There are no specific application deadlines. Communities may apply to become a CLG at any time. Applications are accepted year-round and are reviewed on a continual basis.
The length of the certification process depends on several factors, including how many rounds of review are required and the applicant’s timeliness with supplemental submissions and documents such as the signed Certification Agreement.
In general, certification typically takes 3-4 months from the date of the initial application’s submission. However, the process may be longer or shorter, depending on the above factors.
SHPO is available to guide applicants through the certification process and provide preliminary feedback on required application materials to facilitate the process. Communities are encouraged to contact SHPO's CLG Coordinator early in the process for initial guidance.
Yes! SHPO's CLG Coordinator is available to work with local communities to build support for starting the certification process and to ensure understanding of program requirements and benefits. If you are interested in discussing the program, contact SHPO's CLG Coordinator.
In Michigan, Public Act 169 of 1970 (PA 169), as amended (Michigan's Local Historic Districts Act), is the state-enabling legislation that provides for the establishment of local historic district ordinances and historic district commissions. Communities wishing to become a CLG must follow the processes outlined in PA 169 for establishing an ordinance and commission. For more information, see SHPO's guidance on local historic districts.

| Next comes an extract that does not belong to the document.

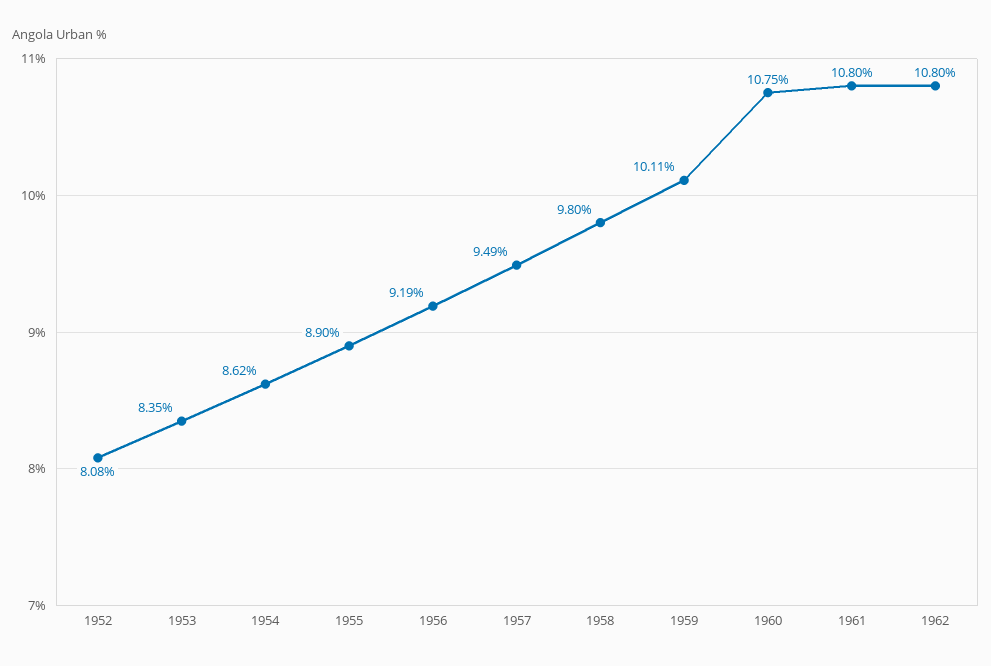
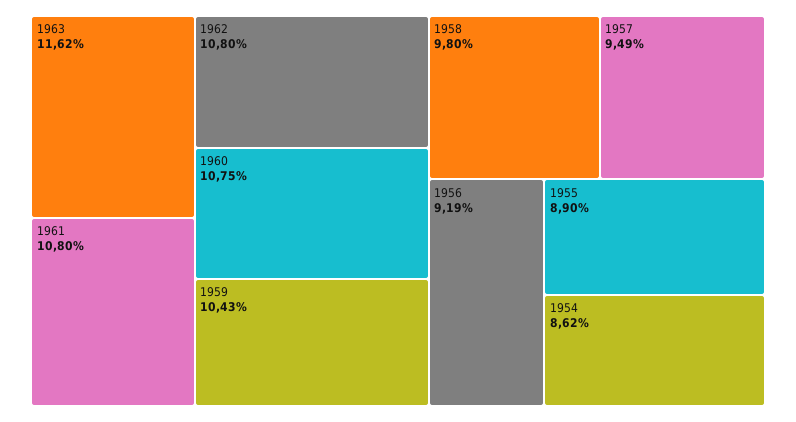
1952: 8.08 -> none
1953: 8.35 -> none
1959: 10.11 -> 10.43
1963: none -> 11.62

It is expected that local units of government entering the CLG program will uphold the program standards by continuing to meet National Park Service requirements; maintaining a committment to historic preservation at the local level; and engaging in a partnership with SHPO. This includes coordinating with SHPO for actions such as changes to the district ordinance, developing preservation plans and design guidelines, and undertaking surveys of historic resources. CLGs also submit a brief annual report of preservation activities each year and participate in an in-person evaluation every four years.
Once certified, a community remains in the CLG program unless the local government withdraws from the program or SHPO decertifies the community for persistent failure to meet program requirements. SHPO is responsible for ensuring that communities participating in the CLG program satisfactorily meet NPS requirements. If through the course of ongoing discussions and program evaluations SHPO determines that a CLG has routinely failed to make an earnest attempt to meet these requirements, SHPO may, at its discretion, initiate a decertification process.
Contact SHPO's CLG Coordinator to discuss the program, benefits, and requirements. SHPO's CLG Coordinator is happy to meet with local stakeholders, planning staff, officials, commissioners and others to discuss the program and help guide you through the process.
Annual grant rounds for CLGs typically open in July, with applications due in October. For additional information on the CLG grants and current funding rounds, see SHPO's CLG grant program page.